Julia Louis-Dreyfus pushes back on Jerry Seinfeld’s complaints about political correctness: ‘A red flag’

Julia Louis-Dreyfus pushes back on Jerry Seinfeld’s complaints about political correctness: ‘A red flag’
  • PublishedJune 11, 2024

Julia Louis-Dreyfus doesn’t see eye-to-eye with her former co-star Jerry Seinfeld when it comes to political correctness and comedy.

The Veep actress pushed back on Seinfeld’s controversial view that political correctness is “something of a worry for people that can’t think” in a new interview with the New York Times.

“If you look back on comedy and drama both, let’s say 30 years ago, through the lens of today, you might find bits and pieces that don’t age well,” Louis-Dreyfus, 63, told the newspaper in an article published Monday.

“And I think to have an antenna about sensitivities is not a bad thing,” she continued. “It doesn’t mean that all comedy goes out the window as a result.”

Julia Louis-Dreyfus publicly opposed her former co-star’s controversial views. Picture: Valerie Macon/AFP

Julia Louis-Dreyfus publicly opposed her former co-star’s controversial views. Picture: Valerie Macon/AFP

Jerry Seinfeld believes political correctness has ruined comedy. Picture: Jamie McCarthy/Getty Images

Jerry Seinfeld believes political correctness has ruined comedy. Picture: Jamie McCarthy/Getty Images

Louis-Dreyfus said she understands why people “might push back” on political correctness.

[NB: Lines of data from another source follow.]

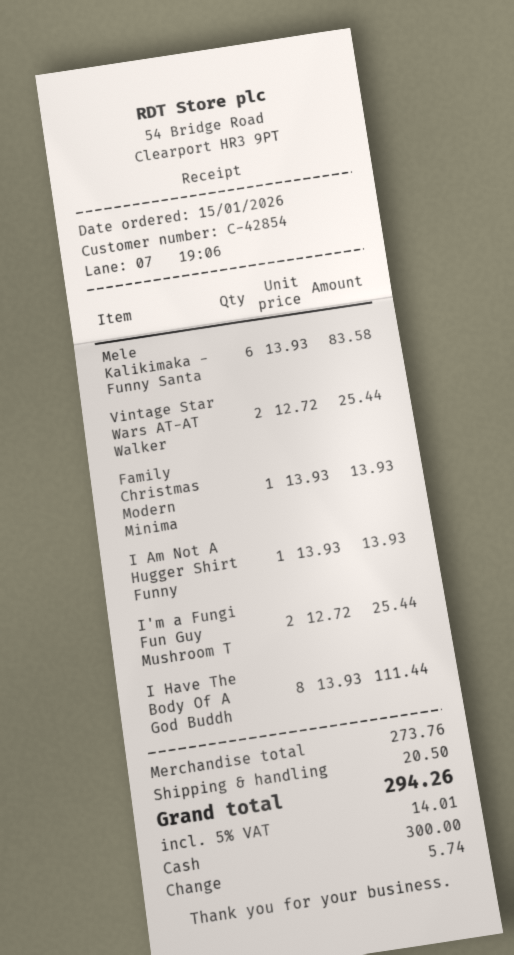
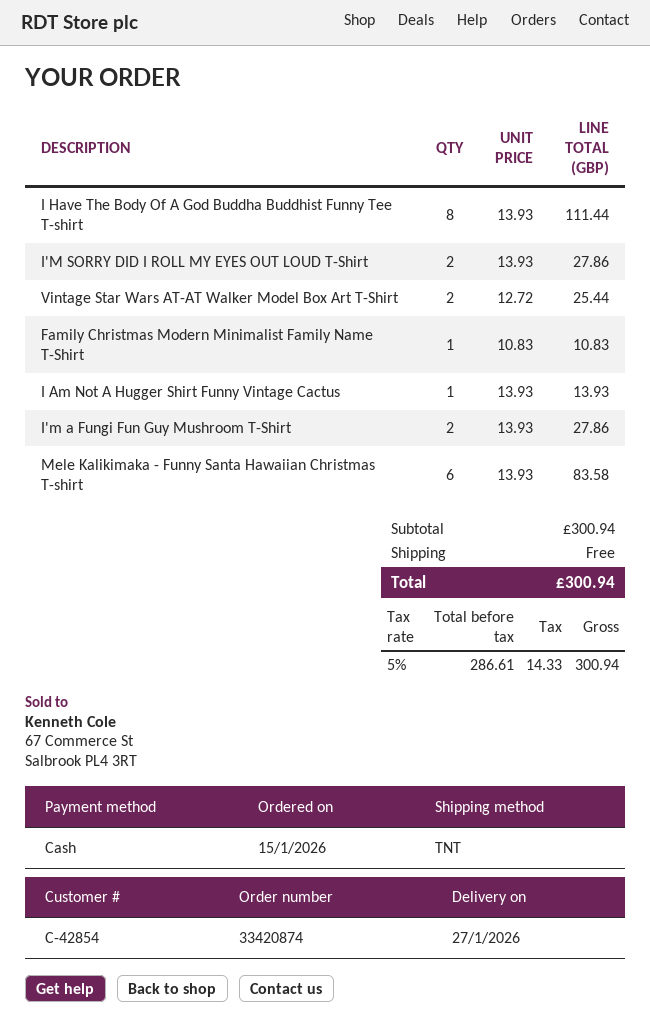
Family Christmas Modern Minima: 1 x 13.93 = 13.93 -> 1 x 10.83 = 10.83
I'm a Fungi Fun Guy Mushroom T: 2 x 12.72 = 25.44 -> 2 x 13.93 = 27.86
I'M SORRY DID I ROLL MY EYES OUT LOUD T-Shirt: none -> 2 x 13.93 = 27.86
subtotal: 273.76 -> 300.94
shipping: 20.50 -> 0.00
tax: 5% = 14.01 -> 5% = 14.33
total: 294.26 -> 300.94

“But to me, that’s a red flag because it sometimes means something else,” she furthered. “I believe being aware of certain sensitivities is not a bad thing. I don’t know how else to say it.”

Days later, Louis-Dreyfus addressed the topic again after giving more thought to her initial response.

“I wanted to make sure that I answered this whole idea of political correctness correctly, and I can’t really remember what I said. So I wanted to go back to that and be very clear about where I stand,” she explained.

“My feeling about all of it is that political correctness, insofar as it equates to tolerance, is obviously fantastic. And of course I reserve the right to boo anyone who says anything that offends me, while also respecting their right to free speech, right?”

The pair starred on all 9 seasons of the hit sitcom Seinfeld from 1989 to 1998. Picture: NBC

The pair starred on all 9 seasons of the hit sitcom Seinfeld from 1989 to 1998. Picture: NBC

Louis-Dreyfus said the “bigger problem” is the “consolidation of money and power.”

The sitcom actress believes the “siloing of studios and outlets” as well as “streamers and distributors” is a threat to the “creative voice.”

She added, “So that’s what I want to say in terms of the threat to art.”

However, the Emmy winner did say that she can’t determine if political correctness makes comedy better or worse.

“I just know that the lens through which we create art today — and I’m not going to just specify it to comedy, it’s also drama — it’s a different lens. It really is,” she shared.

“Even classically wonderful, indisputably great films from the past are riddled with attitudes that today would not be acceptable. So I think it’s just good to be vigilant.”

However, Louis-Dreyfus said the shift for more diversity in the arts is “very much for the good.”

Her comments about political correctness came after Seinfeld, 70, reflected on the practice in an exclusive interview with Page Six in May.

The Unfrosted star asserted that political correctness often leads people to make “stupid mistakes” that are “offensive.”

He offered advice on how to avoid any trouble, telling us, “Pick up a paper, find out what’s going on and just navigate around it.”

The stand-up comic also said he misses “dominant masculinity” in society during a May interview with the Free Press.